Each line that includes the word "moved" should be copied from the records.

── DATA

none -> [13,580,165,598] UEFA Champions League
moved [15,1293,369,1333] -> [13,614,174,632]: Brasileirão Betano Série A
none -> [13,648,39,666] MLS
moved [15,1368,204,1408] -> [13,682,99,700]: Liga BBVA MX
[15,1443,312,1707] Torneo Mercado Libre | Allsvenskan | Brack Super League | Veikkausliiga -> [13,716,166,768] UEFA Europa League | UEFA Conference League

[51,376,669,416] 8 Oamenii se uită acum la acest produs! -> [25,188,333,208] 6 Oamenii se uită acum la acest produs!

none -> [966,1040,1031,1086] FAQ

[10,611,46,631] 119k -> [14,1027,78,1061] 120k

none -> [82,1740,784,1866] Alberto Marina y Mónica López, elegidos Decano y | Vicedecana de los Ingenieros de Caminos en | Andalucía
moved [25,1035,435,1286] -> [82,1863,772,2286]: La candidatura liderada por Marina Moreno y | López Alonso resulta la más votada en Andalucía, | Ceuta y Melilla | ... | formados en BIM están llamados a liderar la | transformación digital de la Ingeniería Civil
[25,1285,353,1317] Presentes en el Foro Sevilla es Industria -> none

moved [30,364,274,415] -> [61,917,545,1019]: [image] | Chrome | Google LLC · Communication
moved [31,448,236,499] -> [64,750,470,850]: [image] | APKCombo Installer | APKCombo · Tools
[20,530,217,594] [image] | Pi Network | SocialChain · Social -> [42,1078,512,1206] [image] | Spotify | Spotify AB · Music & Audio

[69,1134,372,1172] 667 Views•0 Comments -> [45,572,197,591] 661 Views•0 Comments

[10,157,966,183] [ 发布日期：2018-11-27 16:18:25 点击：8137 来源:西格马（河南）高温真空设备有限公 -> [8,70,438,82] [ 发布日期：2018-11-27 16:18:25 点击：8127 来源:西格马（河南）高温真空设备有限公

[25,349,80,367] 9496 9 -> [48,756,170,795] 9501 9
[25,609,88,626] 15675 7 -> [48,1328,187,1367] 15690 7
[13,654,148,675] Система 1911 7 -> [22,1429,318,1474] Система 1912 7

────

• PROBLEM SOLUTION
moved [15,1293,369,1333] -> [13,614,174,632]: Brasileirão Betano Série A
moved [15,1368,204,1408] -> [13,682,99,700]: Liga BBVA MX
moved [25,1035,435,1286] -> [82,1863,772,2286]: La candidatura liderada por Marina Moreno y | López Alonso resulta la más votada en Andalucía, | Ceuta y Melilla | ... | formados en BIM están llamados a liderar la | transformación digital de la Ingeniería Civil
moved [30,364,274,415] -> [61,917,545,1019]: [image] | Chrome | Google LLC · Communication
moved [31,448,236,499] -> [64,750,470,850]: [image] | APKCombo Installer | APKCombo · Tools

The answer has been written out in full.